PROBLEM DESCRIPTION: Although the records contain pictures, none belong in the copy: restate word for word only the lines from the one with "- Post to the" through the one with "- The OWASP dependency-check mailing list", both included.

INFORMATION SUPPLIED:

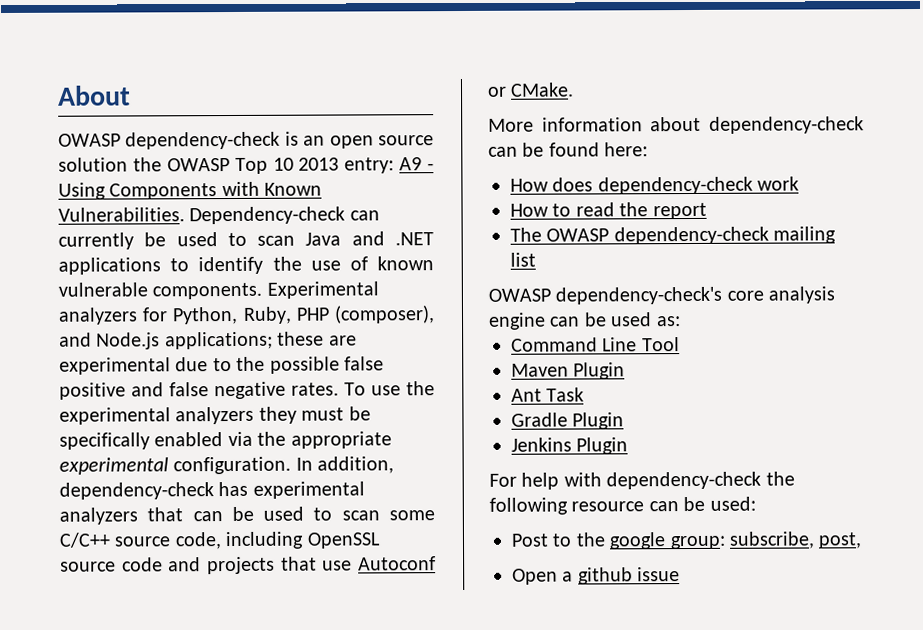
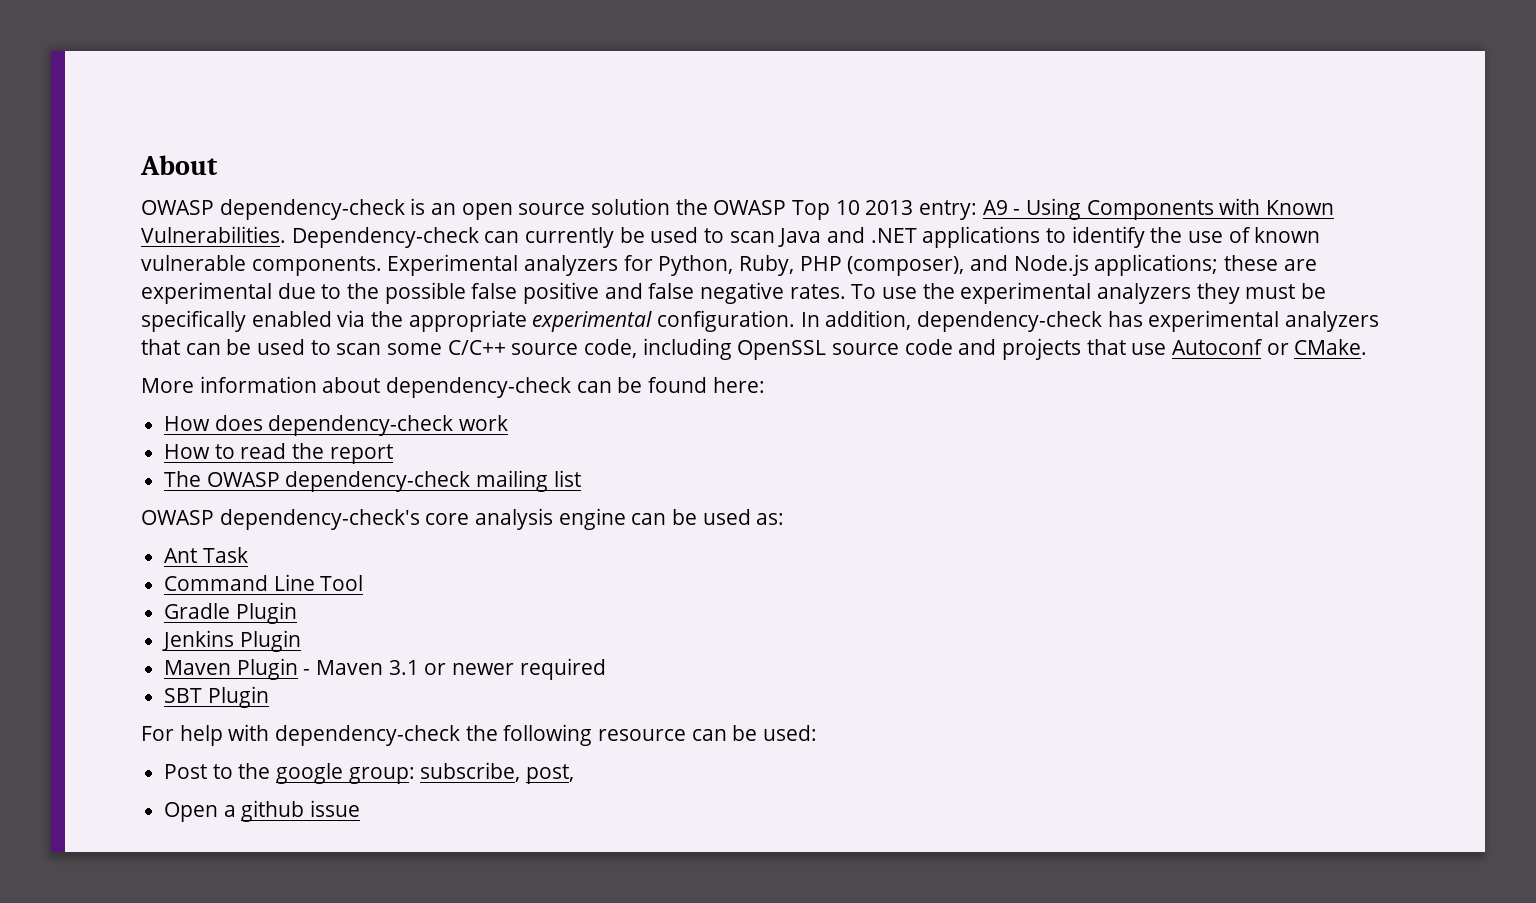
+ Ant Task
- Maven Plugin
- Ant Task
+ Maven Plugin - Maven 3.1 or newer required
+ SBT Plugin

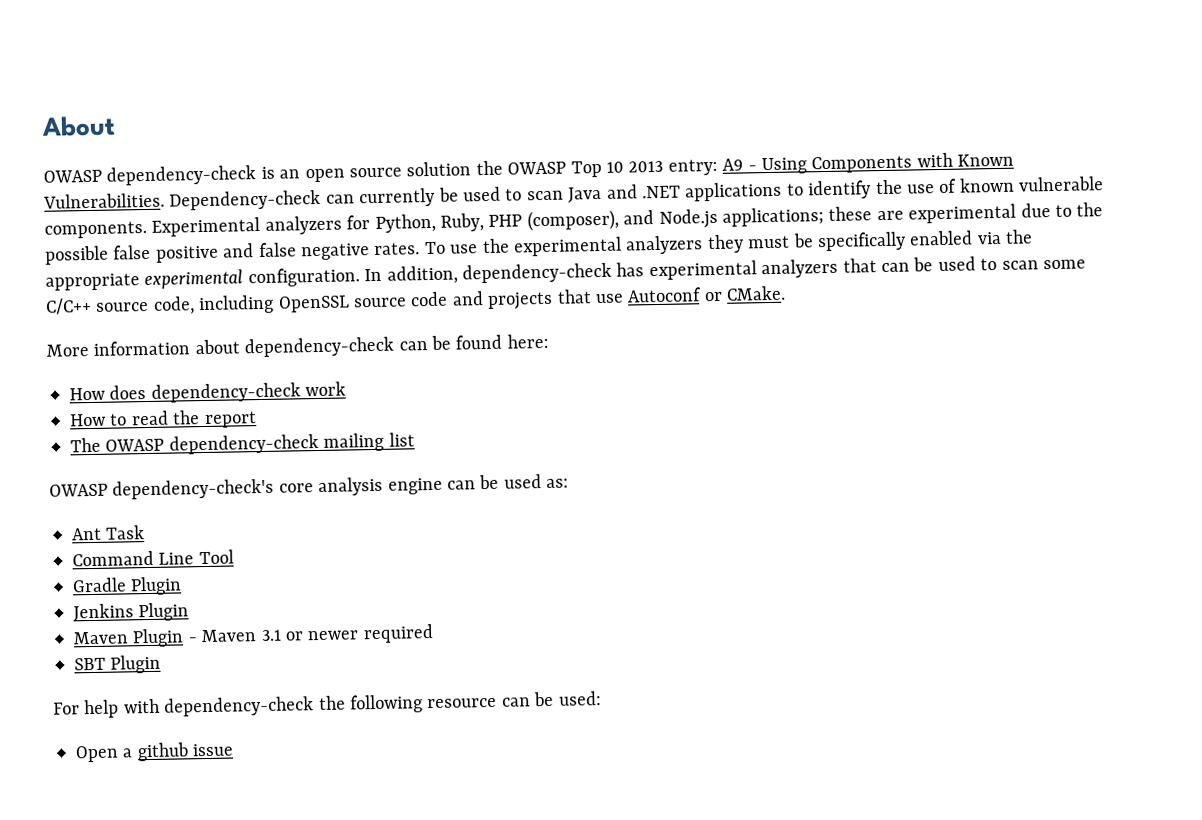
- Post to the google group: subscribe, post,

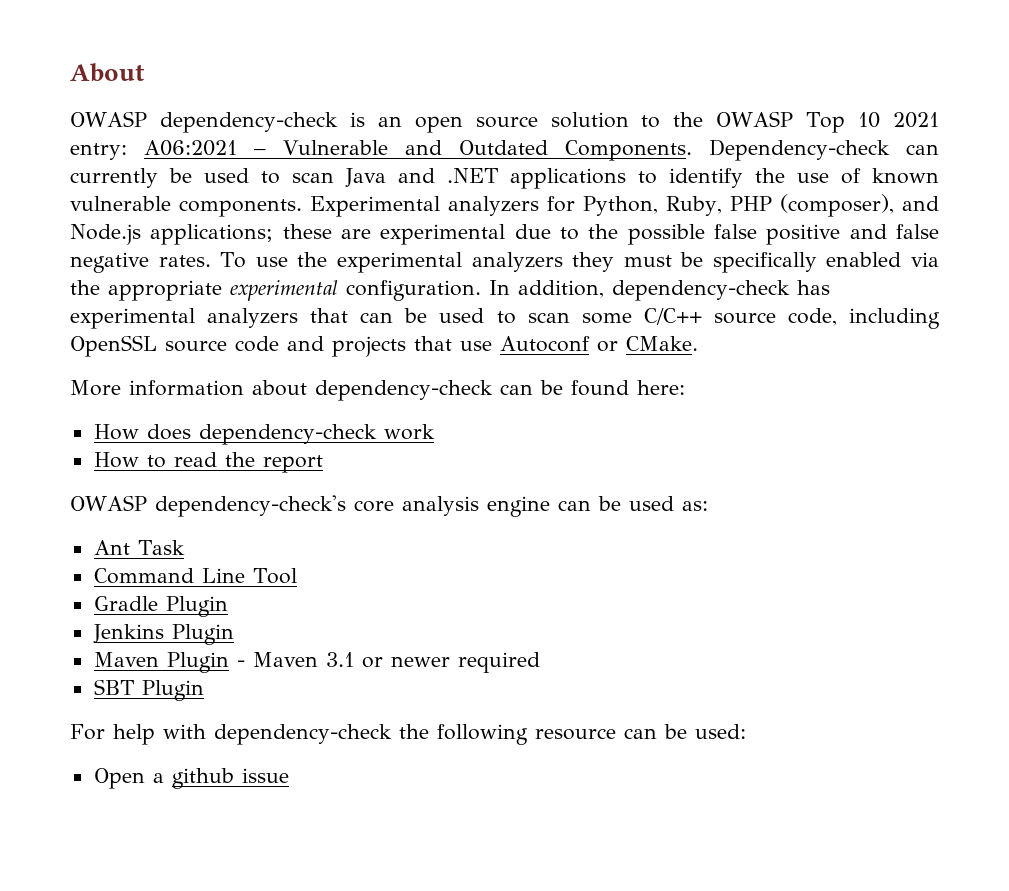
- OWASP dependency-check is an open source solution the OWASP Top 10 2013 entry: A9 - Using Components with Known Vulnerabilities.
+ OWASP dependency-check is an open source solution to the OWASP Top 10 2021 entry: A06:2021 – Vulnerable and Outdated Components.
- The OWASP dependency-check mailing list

---

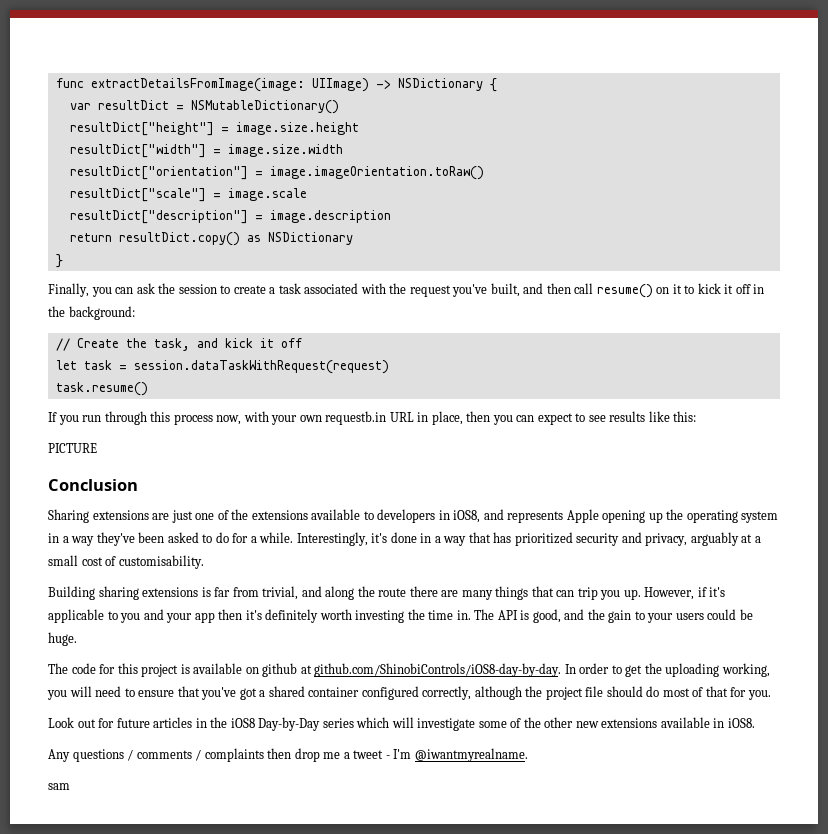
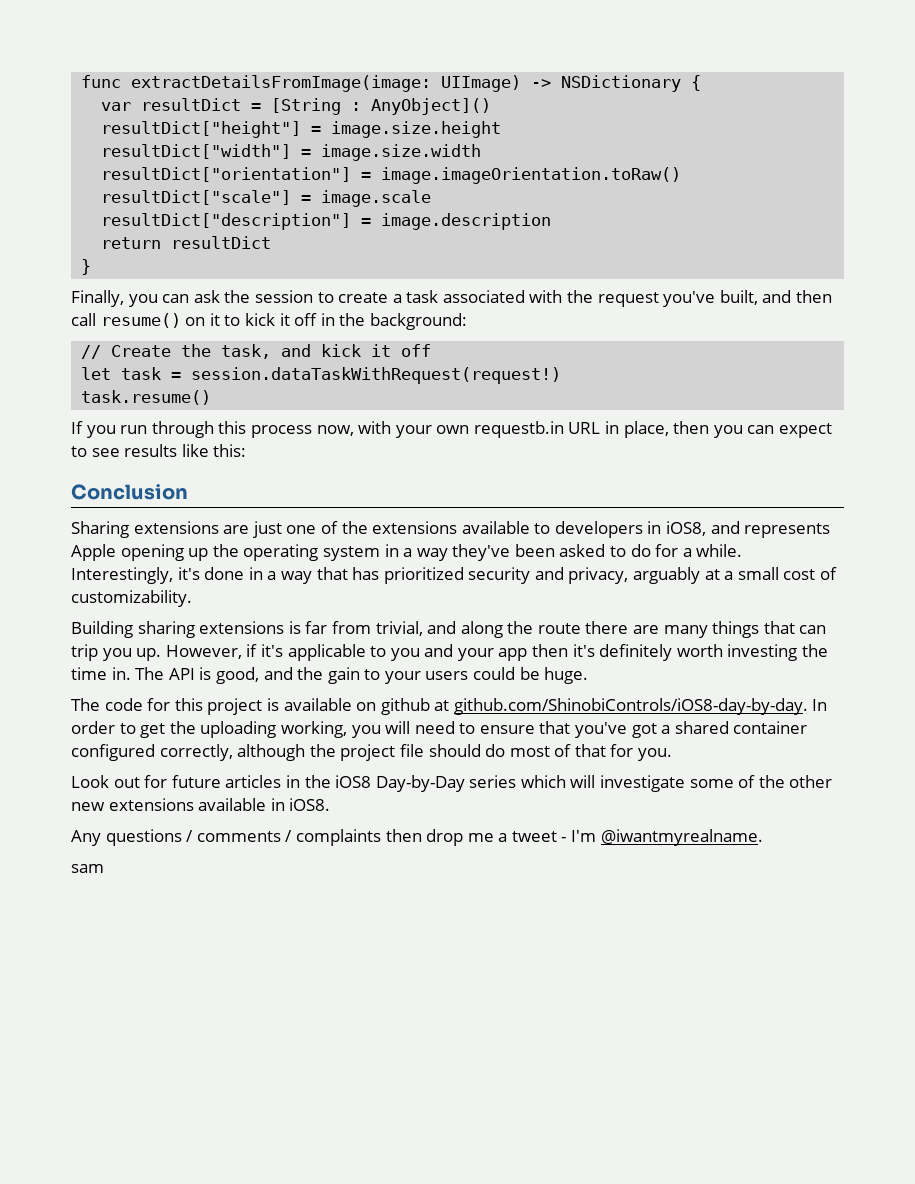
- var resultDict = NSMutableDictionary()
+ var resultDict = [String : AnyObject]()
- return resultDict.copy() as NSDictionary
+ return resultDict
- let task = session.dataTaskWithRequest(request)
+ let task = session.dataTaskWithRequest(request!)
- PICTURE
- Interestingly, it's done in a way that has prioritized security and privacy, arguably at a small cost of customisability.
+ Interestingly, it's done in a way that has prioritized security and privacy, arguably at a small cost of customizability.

TASK ANSWER:
- Post to the google group: subscribe, post,

- OWASP dependency-check is an open source solution the OWASP Top 10 2013 entry: A9 - Using Components with Known Vulnerabilities.
+ OWASP dependency-check is an open source solution to the OWASP Top 10 2021 entry: A06:2021 – Vulnerable and Outdated Components.
- The OWASP dependency-check mailing list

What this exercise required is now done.